Crisis-driven adaptations are good for insurers' future

Warren Buffet’s said of recessions and depressions that “when the tide goes out, you see who has been swimming naked.” Thankfully, as a global depression looms, very few insurers have been caught naked -- but some have definitely been spied in the skimpiest of Speedos.

A global pandemic of Covid-19’s magnitude and speed wasn’t articulated in business continuity plans -- even if SARS and Avian Flu introduced passing references in insipid likelihood and impact RAG colours. It was the rampant infection speed and spread of Covid-19 that took everyone unaware.

Losses will be huge in travel insurance, event cover and business interruption. Meanwhile actuaries are ensconced working from home in back bedrooms revaluing huge books of life insurance and pension business. And in the U.S., auto insurers are actually making refunds due to lack of car use. The indemnity swings and roundabouts are in furious motion but it’s behind the operational doors of insurers that the most interesting action is taking place.

A meme doing the rounds in the last week of March posed the question: ‘Who led the digital transformation of your business? a) CEO b) CTO c) COVID-19”. It’s funny because what the industry was too risk averse to do for itself, Coronavirus forced upon many with the irony that when this is all an anxious memory, companies who dropped the red tape holding them back and embraced radical change may well reap huge long term benefits.

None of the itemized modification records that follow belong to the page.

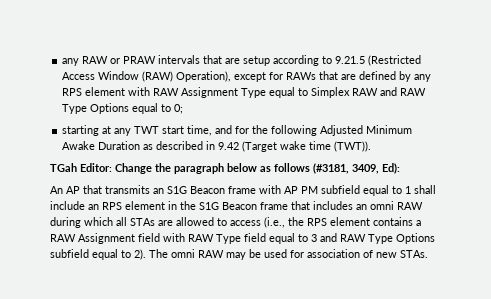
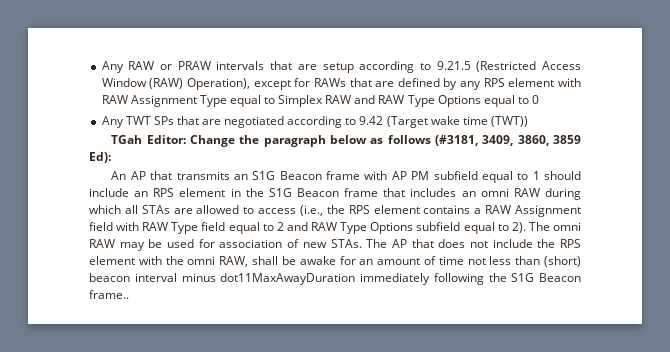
- any RAW or PRAW intervals that are setup according to 9.21.5 (Restricted Access Window (RAW) Operation), except for RAWs that are defined by any RPS element with RAW Assignment Type equal to Simplex RAW and RAW Type Options equal to 0;
- starting at any TWT start time, and for the following Adjusted Minimum Awake Duration as described in 9.42 (Target wake time (TWT)).
+ Any RAW or PRAW intervals that are setup according to 9.21.5 (Restricted Access Window (RAW) Operation), except for RAWs that are defined by any RPS element with RAW Assignment Type equal to Simplex RAW and RAW Type Options equal to 0
+ Any TWT SPs that are negotiated according to 9.42 (Target wake time (TWT))
- TGah Editor: Change the paragraph below as follows (#3181, 3409, Ed):
+ TGah Editor: Change the paragraph below as follows (#3181, 3409, 3860, 3859 Ed):
- An AP that transmits an S1G Beacon frame with AP PM subfield equal to 1 shall include an RPS element in the S1G Beacon frame that includes an omni RAW during which all STAs are allowed to access (i.e., the RPS element contains a RAW Assignment field with RAW Type field equal to 3 and RAW Type Options subfield equal to 2).
+ An AP that transmits an S1G Beacon frame with AP PM subfield equal to 1 should include an RPS element in the S1G Beacon frame that includes an omni RAW during which all STAs are allowed to access (i.e., the RPS element contains a RAW Assignment field with RAW Type field equal to 2 and RAW Type Options subfield equal to 2).
+ The AP that does not include the RPS element with the omni RAW, shall be awake for an amount of time not less than (short) beacon interval minus dot11MaxAwayDuration immediately following the S1G Beacon frame..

The genie is out of the bottle now. With the right systems, staff can work from home. Digital notification of loss for customers means they interact in ways that the retail sector has taught them to expect and appreciate. While insurers receive faster, richer information that - coupled with an appropriate digital claims platform to manage automation, workflows, supply chains and feedback to all parties - ends up increasing NPS scores whilst reducing settlement times and indemnity costs.

A little like stronger plants emerging after bushfires, Covid-19 has made the past irrelevant and the present a transformational learning point.

Some insurers have continued to try to adapt legacy systems. The problem there is that the limitations are baked in. No amount of digital PR will turn a sow’s ear into a silk claims purse, but many will spend eight figure sums trying. They may succeed but the moment will already have passed and the opportunity cost of failing to ditch their sunk cost bias will haunt some forever.

No-code systems are changing many industries. They put control of the business in the hands of the business rather than placing it at the mercy of developer resources and the pit of despair that is the IT priority list. The urgent will always trump the important but those who separate the important from their internal IT stand a chance of changing their business paradigm to the benefit of customers and shareholders.